■ REQUIRED ACTION
Return the lines of the data below in which the string "prediction" occurs.

(Difference listings)
###
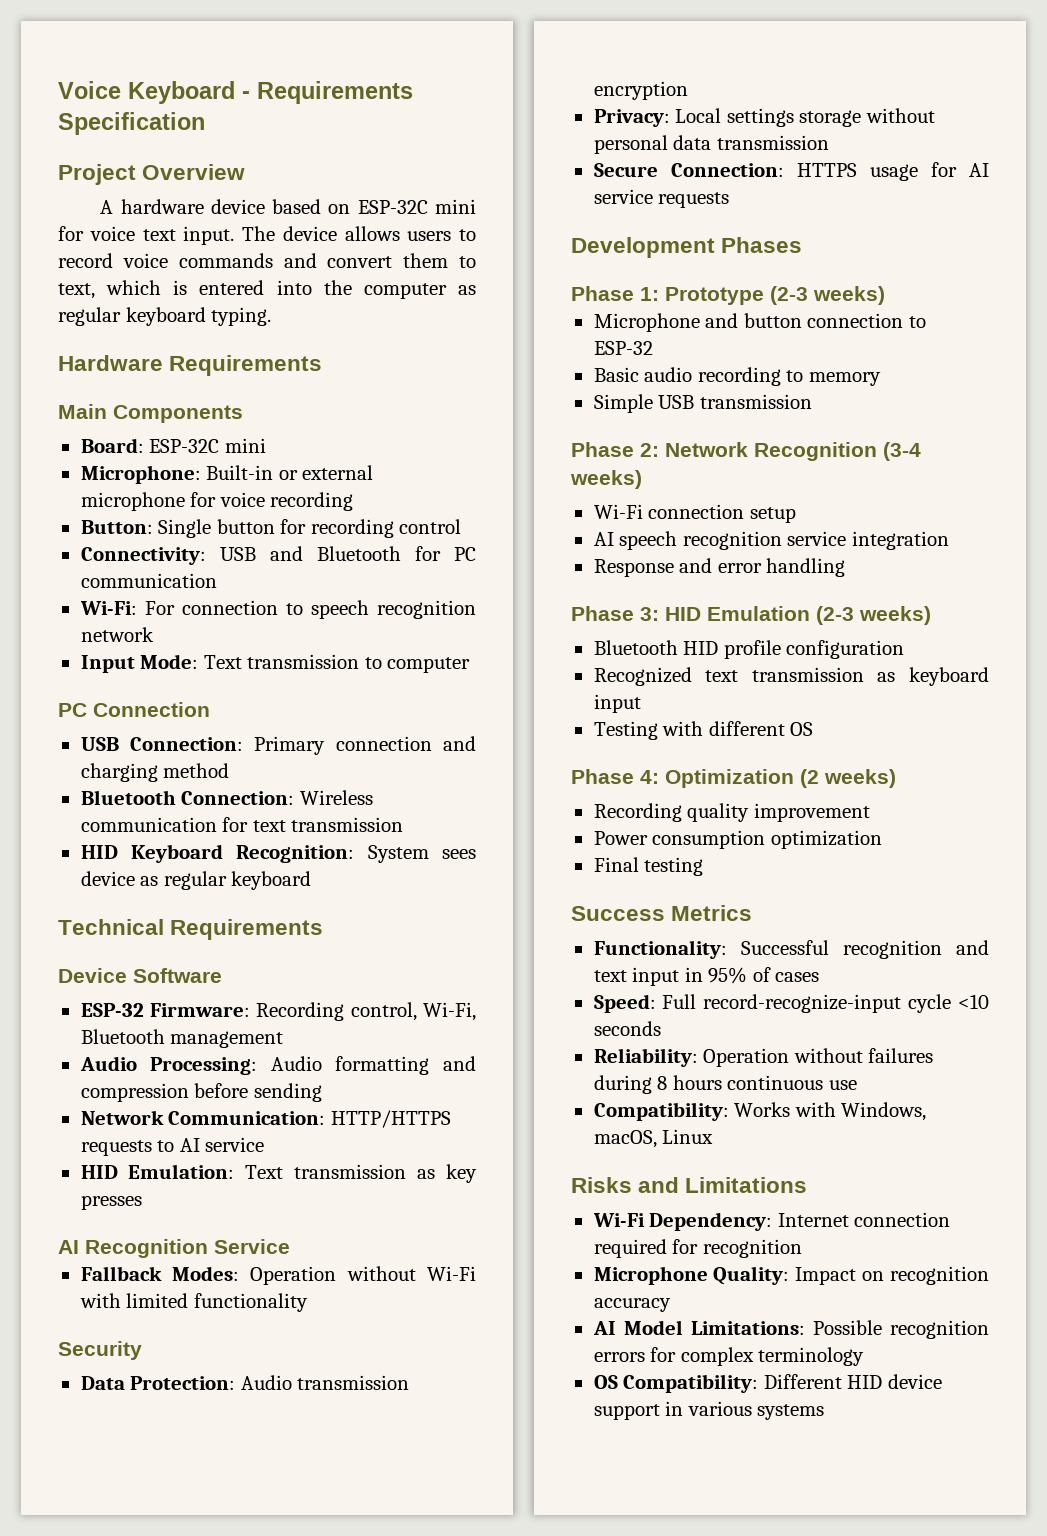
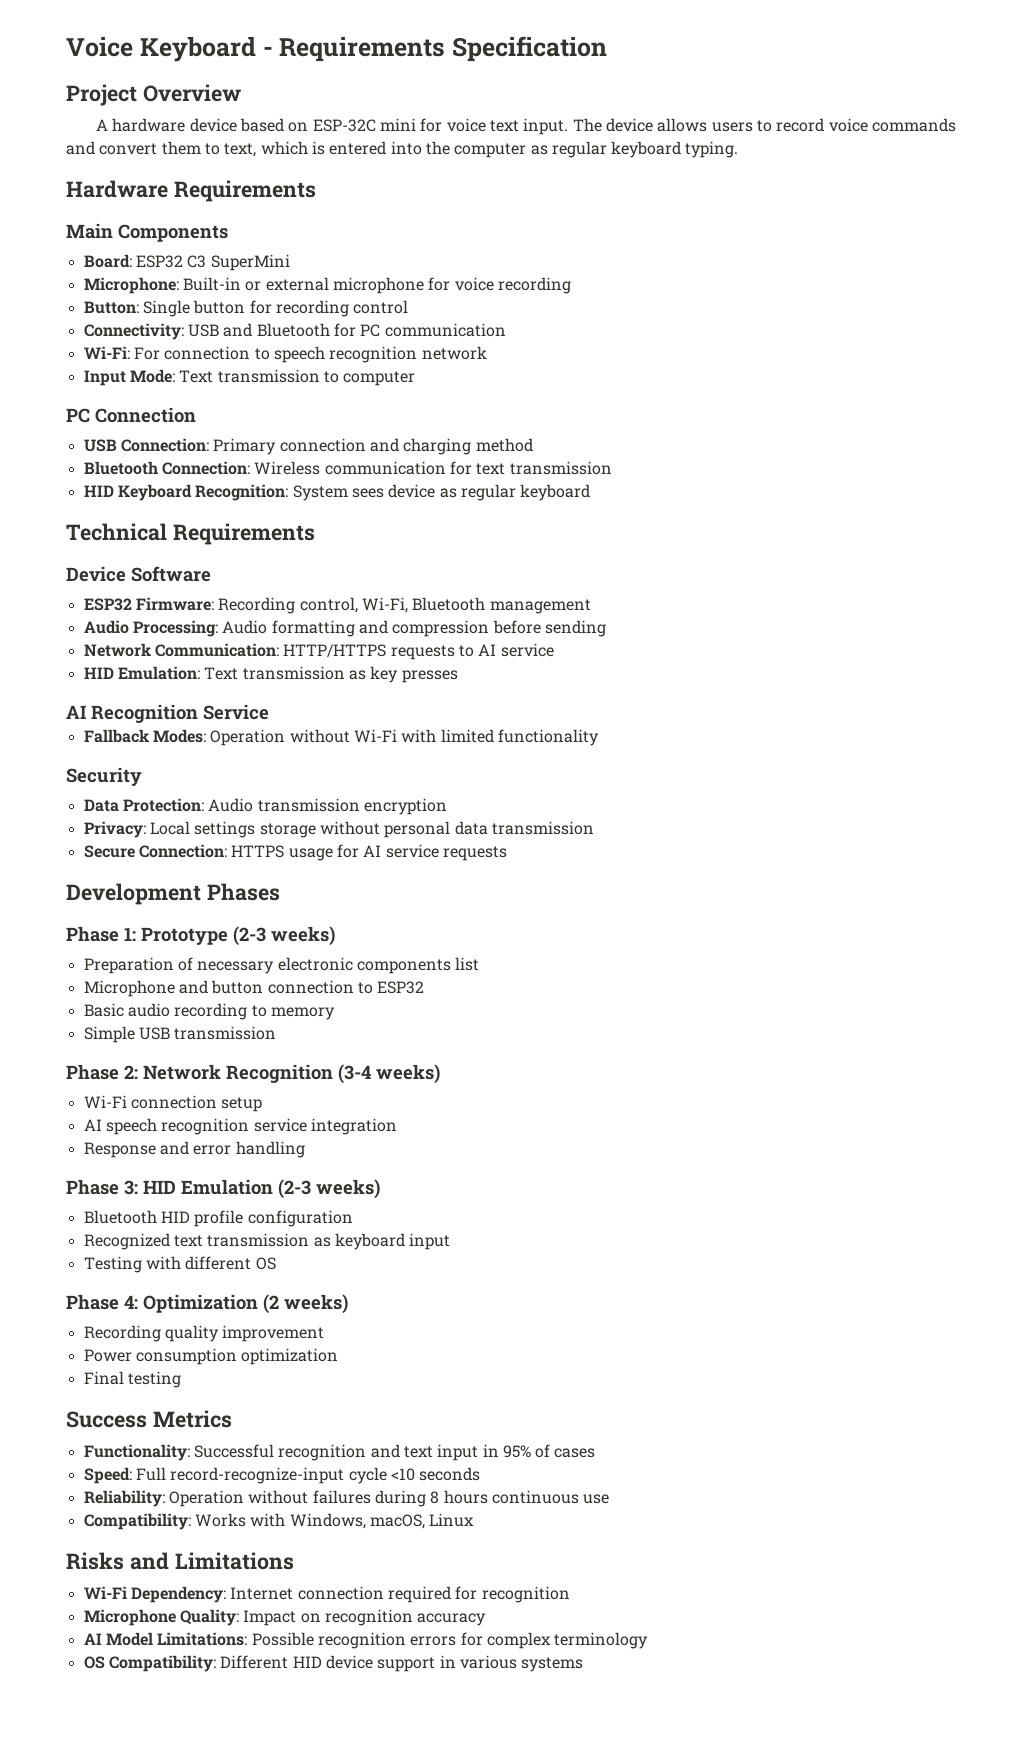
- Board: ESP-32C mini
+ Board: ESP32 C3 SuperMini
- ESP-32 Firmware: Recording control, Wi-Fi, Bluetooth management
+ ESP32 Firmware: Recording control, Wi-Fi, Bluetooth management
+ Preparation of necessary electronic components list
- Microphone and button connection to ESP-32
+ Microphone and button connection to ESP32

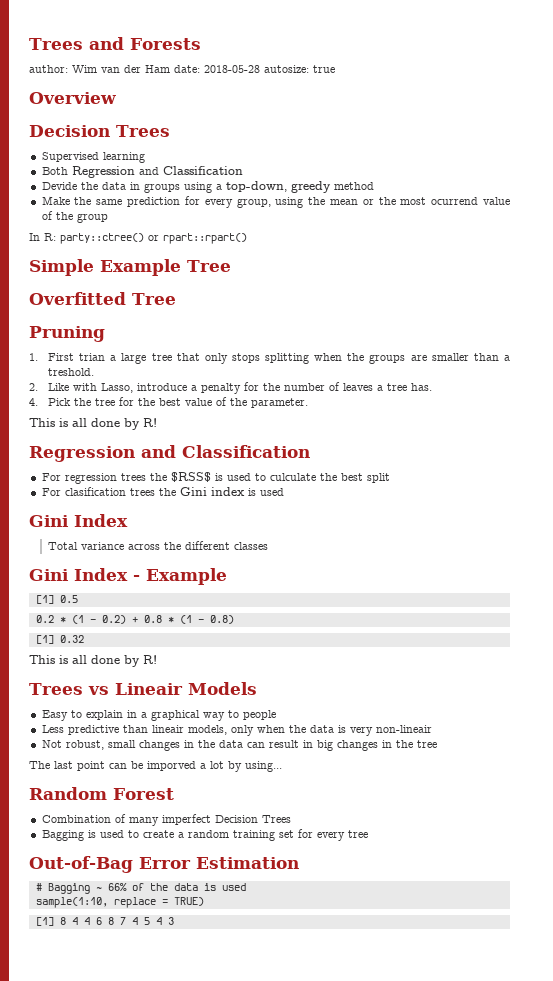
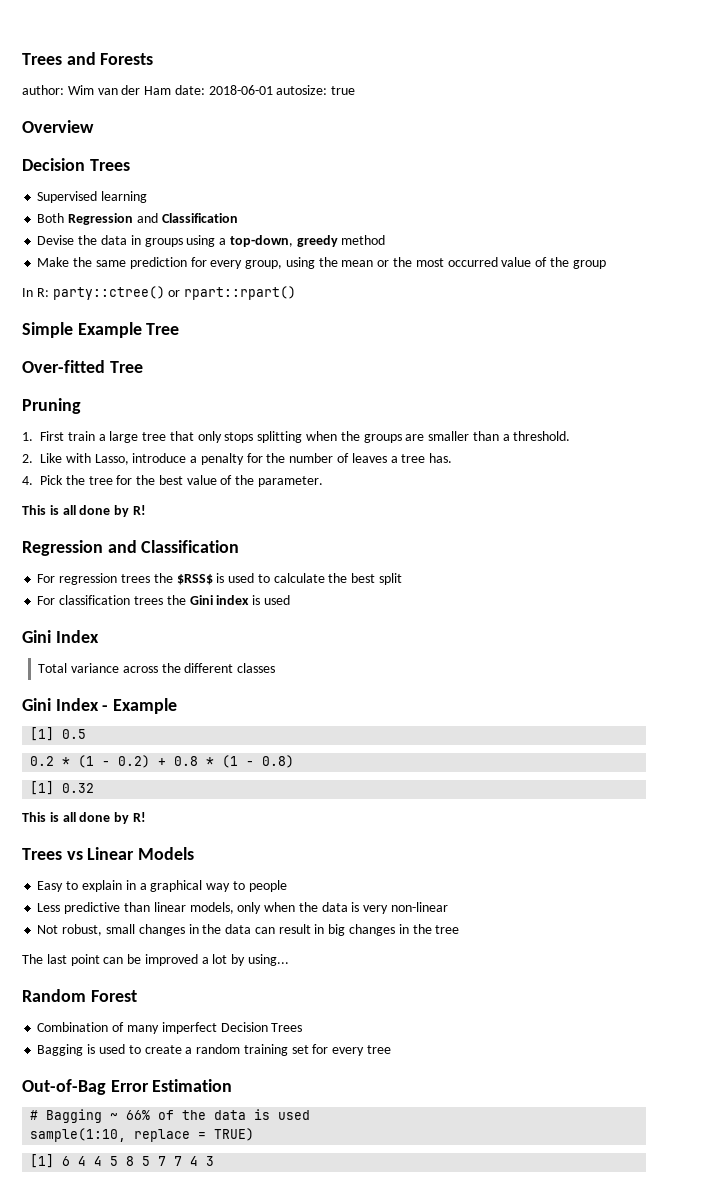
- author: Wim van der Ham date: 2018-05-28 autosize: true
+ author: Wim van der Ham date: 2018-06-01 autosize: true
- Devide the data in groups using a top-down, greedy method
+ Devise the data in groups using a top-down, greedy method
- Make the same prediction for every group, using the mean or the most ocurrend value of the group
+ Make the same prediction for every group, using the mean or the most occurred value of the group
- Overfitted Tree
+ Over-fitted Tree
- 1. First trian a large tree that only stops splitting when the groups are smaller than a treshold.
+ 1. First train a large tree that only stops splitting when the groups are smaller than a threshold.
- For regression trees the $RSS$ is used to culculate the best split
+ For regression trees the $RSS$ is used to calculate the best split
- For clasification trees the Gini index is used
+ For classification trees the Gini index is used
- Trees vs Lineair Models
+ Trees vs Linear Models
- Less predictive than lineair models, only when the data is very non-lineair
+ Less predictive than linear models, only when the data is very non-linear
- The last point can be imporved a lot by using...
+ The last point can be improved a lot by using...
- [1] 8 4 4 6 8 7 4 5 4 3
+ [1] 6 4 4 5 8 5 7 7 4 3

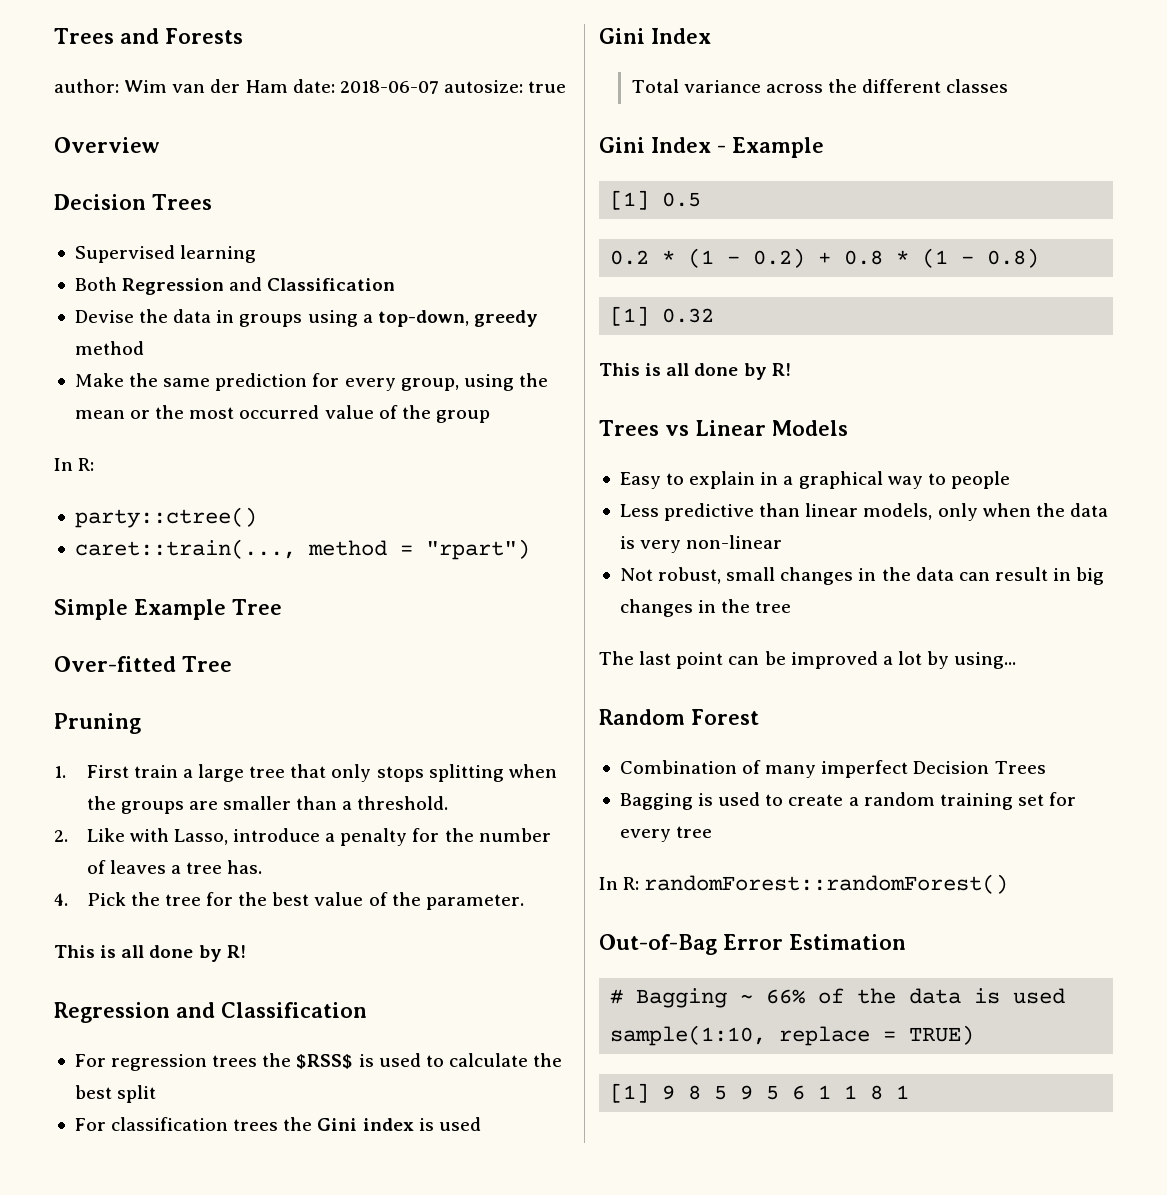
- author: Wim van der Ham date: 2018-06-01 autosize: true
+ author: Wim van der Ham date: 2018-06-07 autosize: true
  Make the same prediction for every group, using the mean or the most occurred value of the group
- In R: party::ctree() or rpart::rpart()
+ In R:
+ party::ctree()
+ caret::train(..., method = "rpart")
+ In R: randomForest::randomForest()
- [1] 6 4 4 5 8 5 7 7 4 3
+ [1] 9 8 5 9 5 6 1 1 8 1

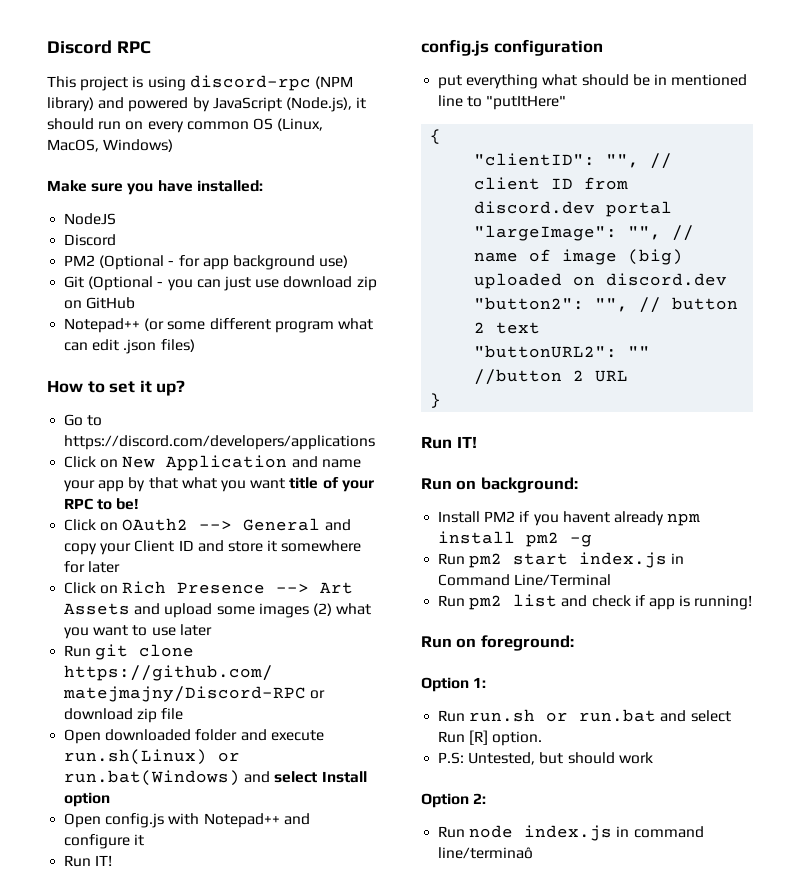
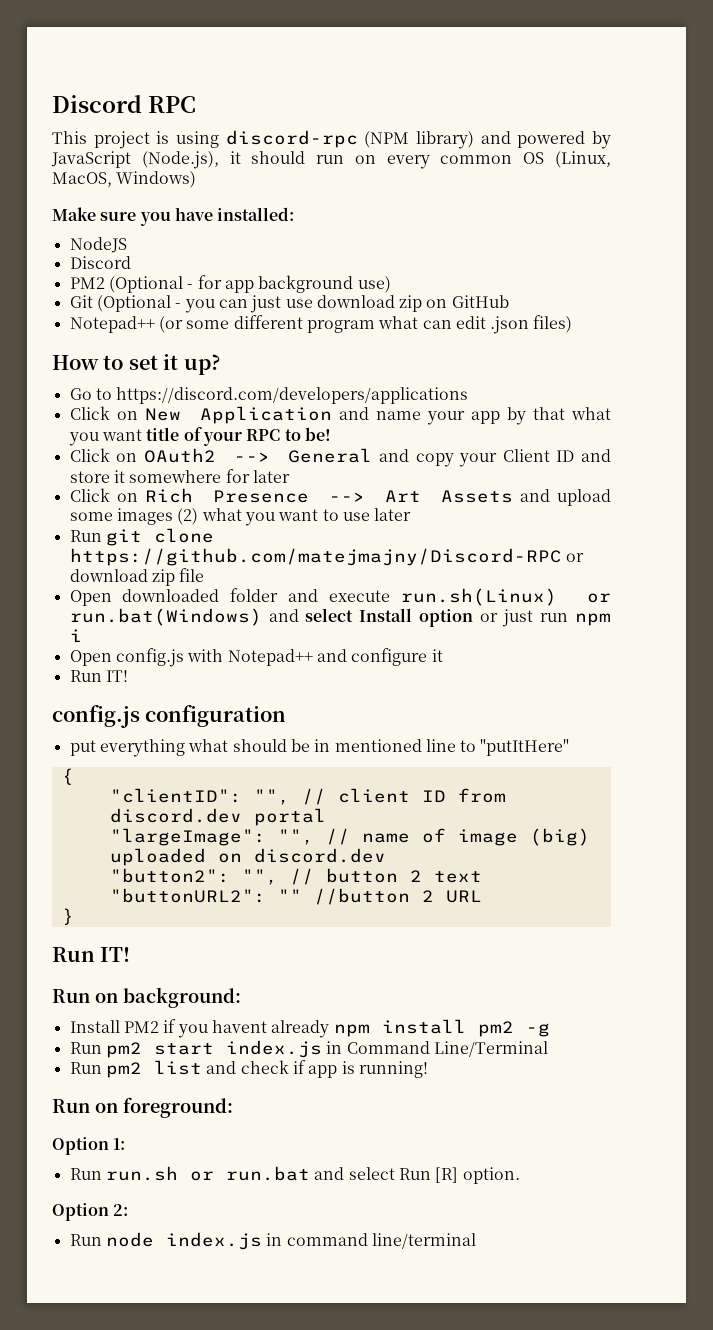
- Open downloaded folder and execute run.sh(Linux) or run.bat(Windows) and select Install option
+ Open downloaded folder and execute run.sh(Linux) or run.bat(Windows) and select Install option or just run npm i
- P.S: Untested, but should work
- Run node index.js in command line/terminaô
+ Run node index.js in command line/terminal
###
■ ANSWER
- Make the same prediction for every group, using the mean or the most ocurrend value of the group
+ Make the same prediction for every group, using the mean or the most occurred value of the group
  Make the same prediction for every group, using the mean or the most occurred value of the group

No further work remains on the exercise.